You are viewing a plain text version of this content. The canonical link for it is here.
Posted to issues@spark.apache.org by "Sean Glover (JIRA)" <ji...@apache.org> on 2019/04/25 15:42:00 UTC
[jira] [Comment Edited] (SPARK-27549) Commit Kafka Source offsets to facilitate external tooling

    [ https://issues.apache.org/jira/browse/SPARK-27549?page=com.atlassian.jira.plugin.system.issuetabpanels:comment-tabpanel&focusedCommentId=16826180#comment-16826180 ] 

Sean Glover edited comment on SPARK-27549 at 4/25/19 3:41 PM:
--------------------------------------------------------------

Yes, committing offsets would only be for the benefit of monitoring so the ecosystem of Kafka consumer group offset monitoring software can be used by the client with deployed Spark apps.  Flink manages offsets themselves too, but only commit to Kafka for this purpose.

Below is an excerpt of the [Flink docs applicable to this feature|https://ci.apache.org/projects/flink/flink-docs-stable/dev/connectors/kafka.html#kafka-consumers-offset-committing-behaviour-configuration] which I think may be a reasonable design for Spark as well.
{quote}The Flink Kafka Consumer allows configuring the behaviour of how offsets are committed back to Kafka brokers (or Zookeeper in 0.8). Note that the Flink Kafka Consumer does not rely on the committed offsets for fault tolerance guarantees.
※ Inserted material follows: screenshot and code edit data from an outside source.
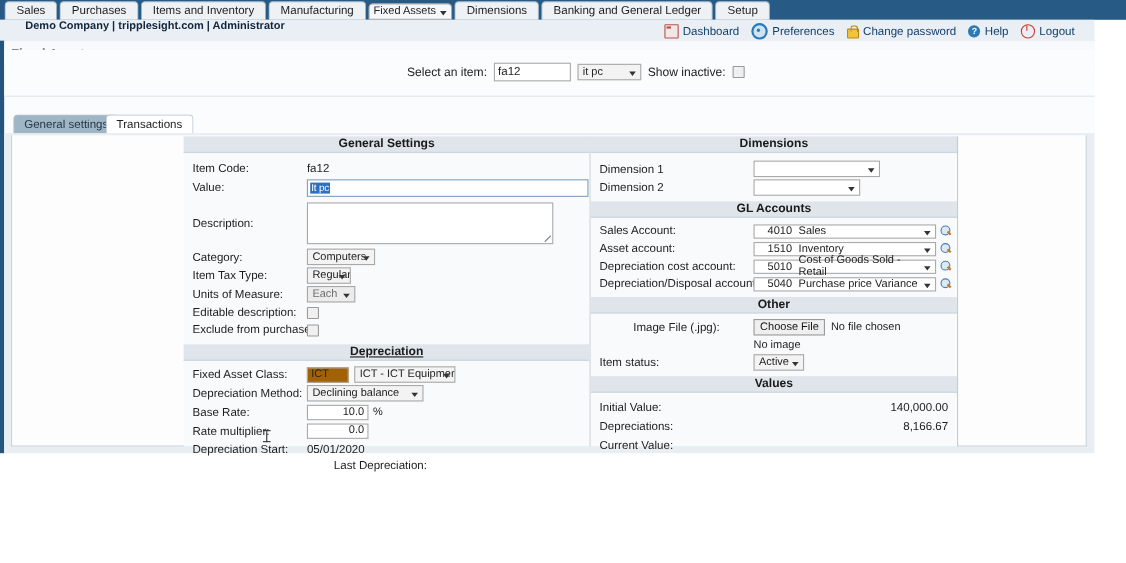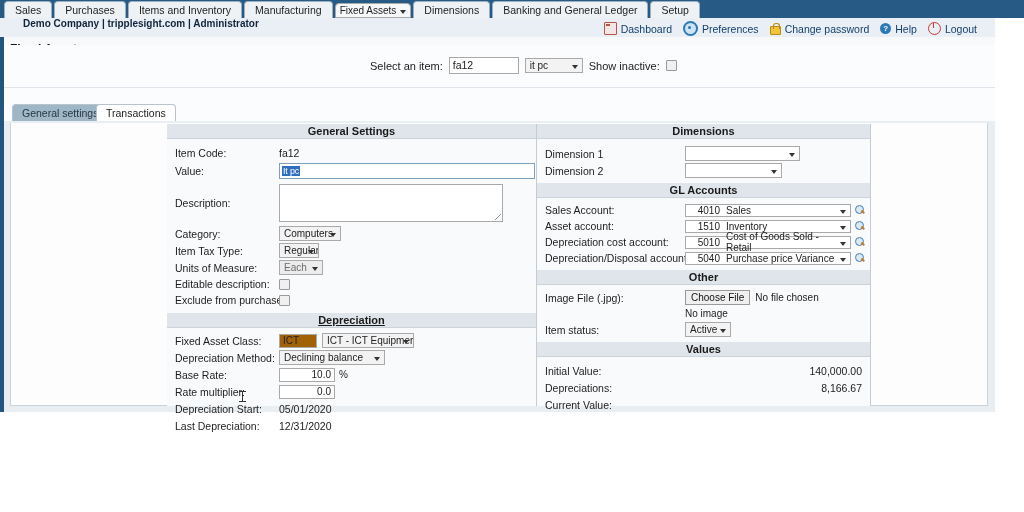--- a/index.html
+++ b/index.html
@@ -416,7 +416,7 @@
 
           <div class="sechdr" style="margin-top:4px;">Other</div>
 
-          <div class="row" style="margin-top:4px;height:17px;">
+          <div class="row" style="margin-top:4px;height:17px;text-align:center;">
             <span class="lab">Image File (.jpg):</span>
             <span class="choosefile">Choose File</span>
             <span style="margin-left:5px;font-size:10px;color:#222;">No file chosen</span>

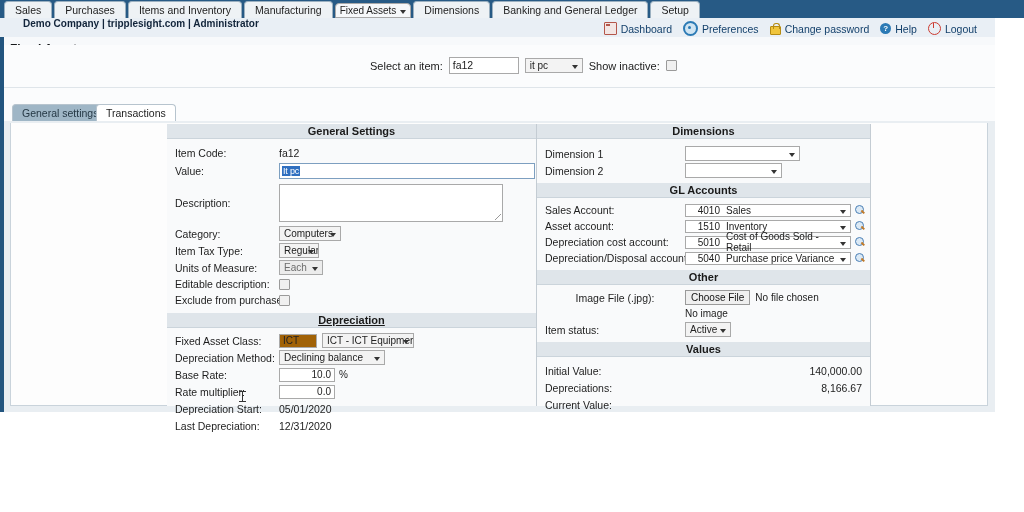--- a/index.html
+++ b/index.html
@@ -356,7 +356,7 @@
             <span class="val">05/01/2020</span>
           </div>
 
-          <div class="row" style="height:17px;">
+          <div class="row" style="height:17px;flex-direction:column;">
             <span class="lab">Last Depreciation:</span>
             <span class="val">12/31/2020</span>
           </div>

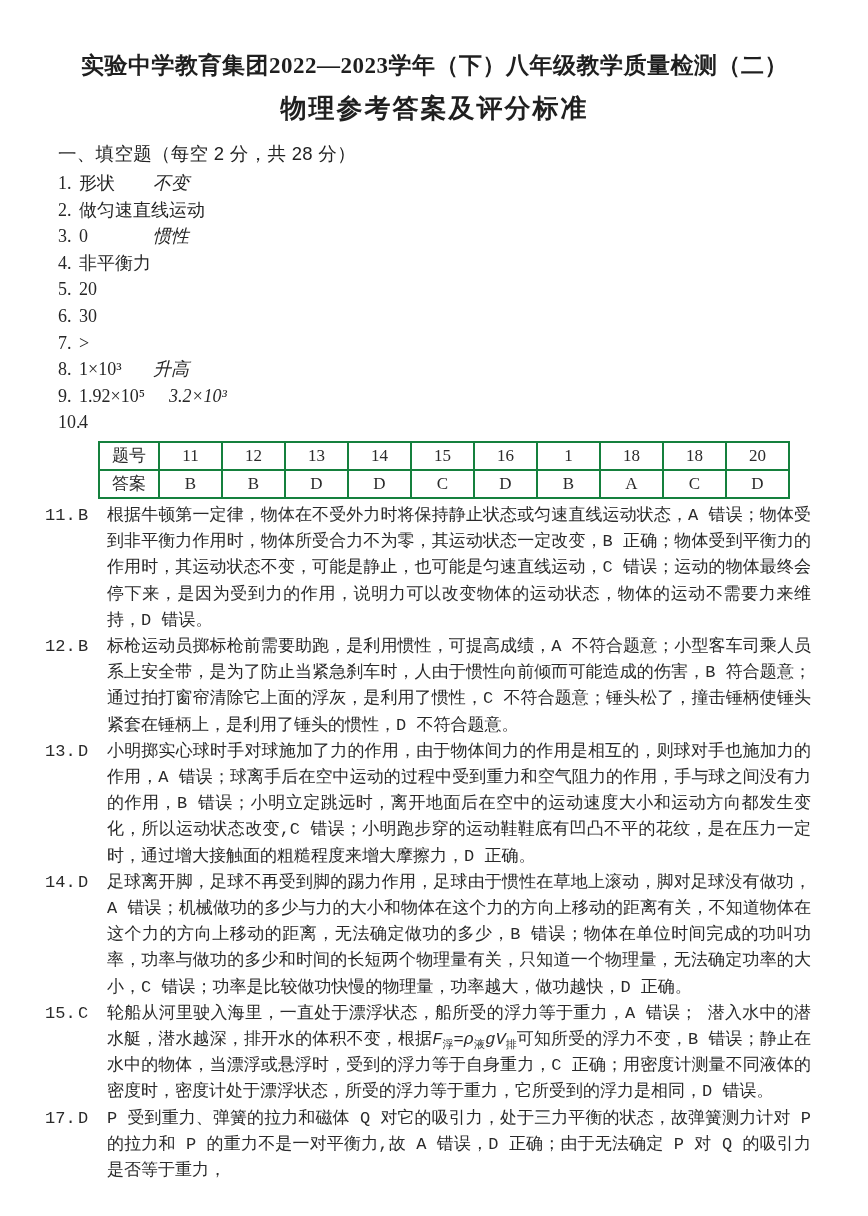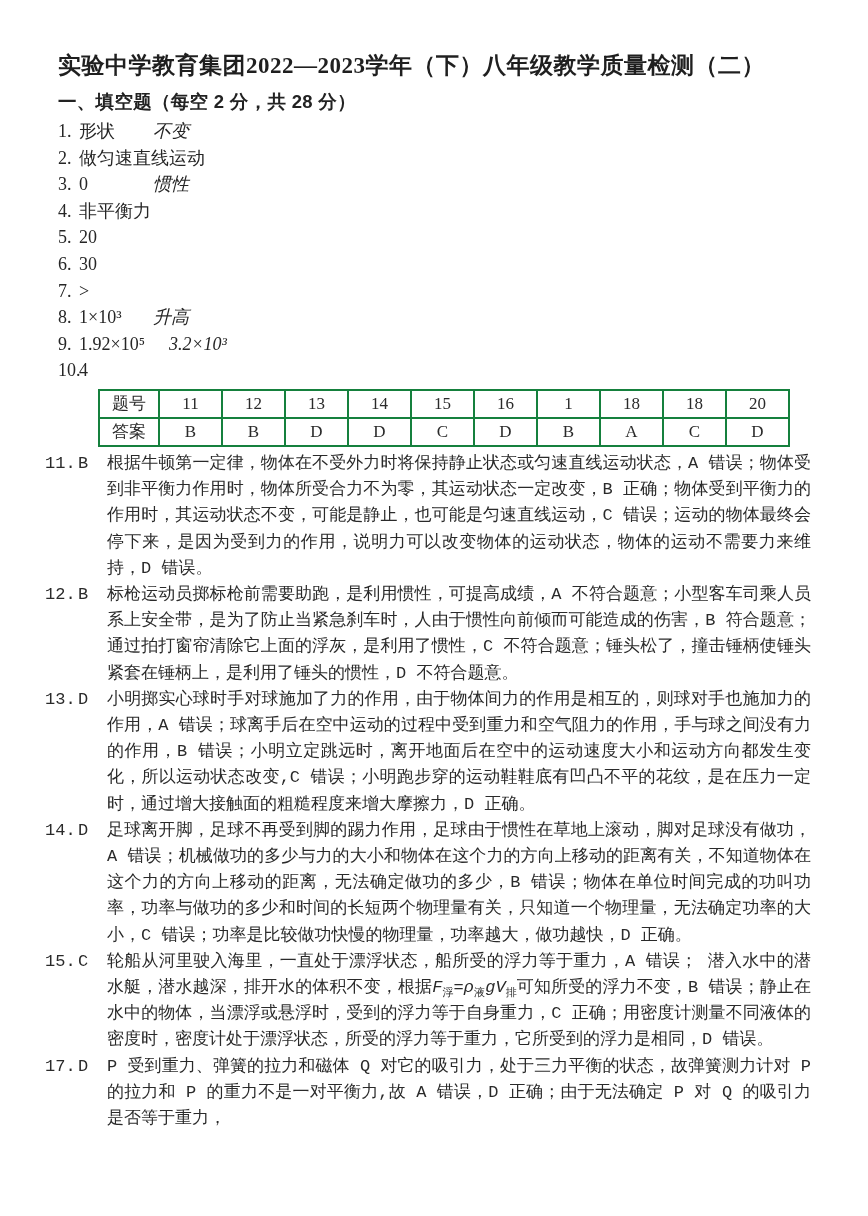--- a/index.html
+++ b/index.html
@@ -17,7 +17,7 @@
   .content { padding: 50px 57px 0 58px; }
 
   .doc-title {
-    text-align: left;
+    text-align: center;
     font-size: 23px;
     font-weight: 700;
     letter-spacing: 0.5px;

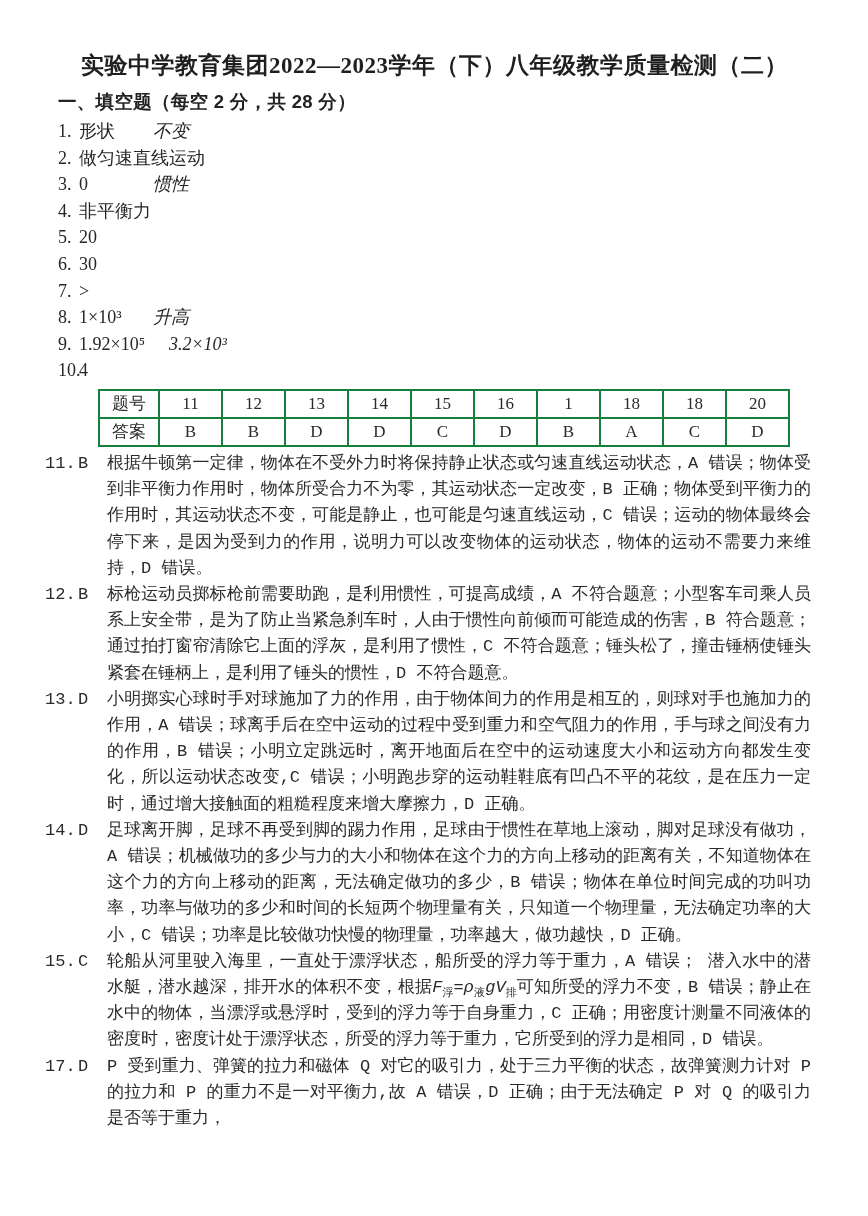--- a/index.html
+++ b/index.html
@@ -82,6 +82,7 @@
   <div class="content">
 
     <div class="doc-title">实验中学教育集团2022—2023学年（下）八年级教学质量检测（二）</div>
+    <div class="doc-subtitle">物理参考答案及评分标准</div>
 
     <div class="sec-heading">一、填空题（每空 2 分，共 28 分）</div>
 

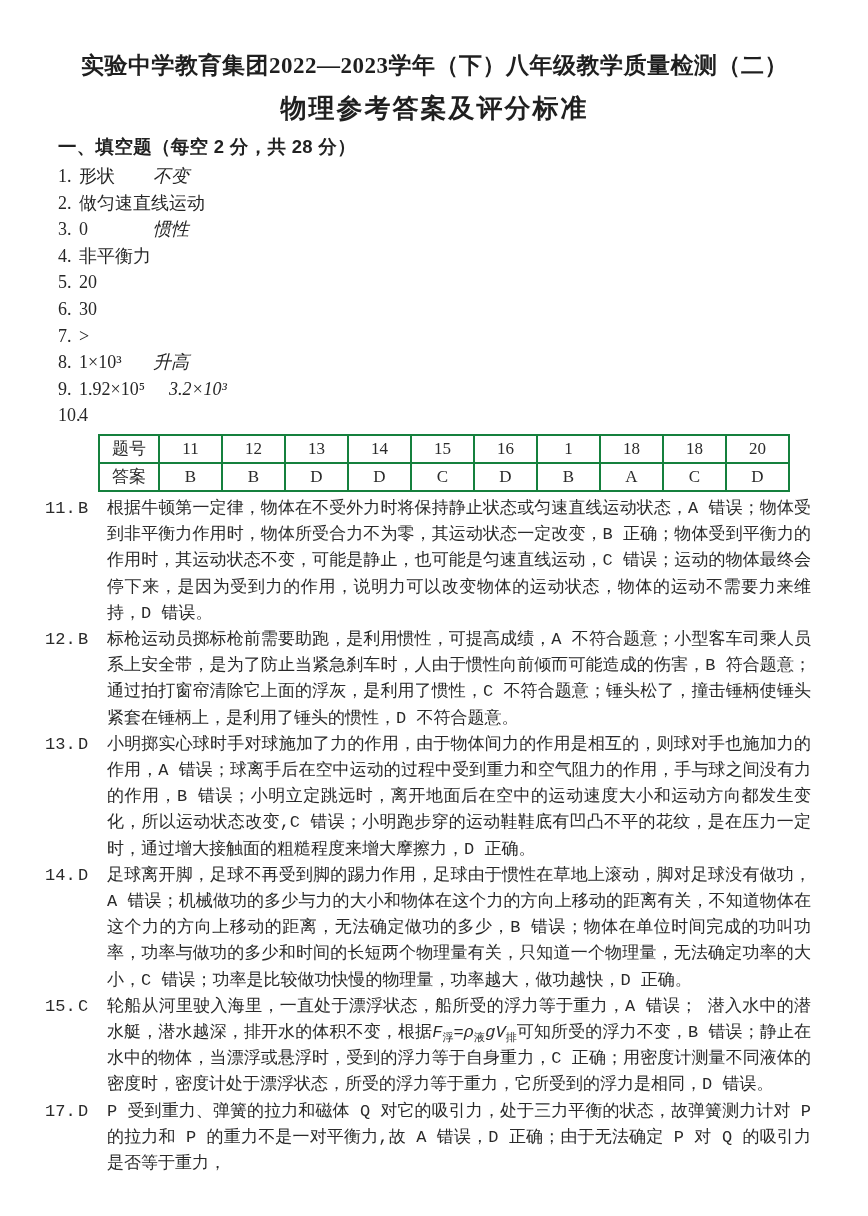--- a/index.html
+++ b/index.html
@@ -35,10 +35,10 @@
   }
   .sec-heading {
     font-family: "Liberation Sans", "DejaVu Sans", sans-serif;
-    font-weight: 700;
+    font-weight: 400;
     font-size: 18.5px;
     line-height: 27px;
-    margin-top: 6px;
+    margin-top: 13px;
     color: #222;
     letter-spacing: 0.3px;
   }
The committed offsets are only a means to expose the consumer’s progress for monitoring purposes.

The way to configure offset commit behaviour is different, depending on whether or not checkpointing is enabled for the job.
 * _Checkpointing disabled:_ if checkpointing is disabled, the Flink Kafka Consumer relies on the automatic periodic offset committing capability of the internally used Kafka clients. Therefore, to disable or enable offset committing, simply set the {{enable.auto.commit}} (or {{auto.commit.enable}} for Kafka 0.8) / {{auto.commit.interval.ms}} keys to appropriate values in the provided {{Properties}} configuration.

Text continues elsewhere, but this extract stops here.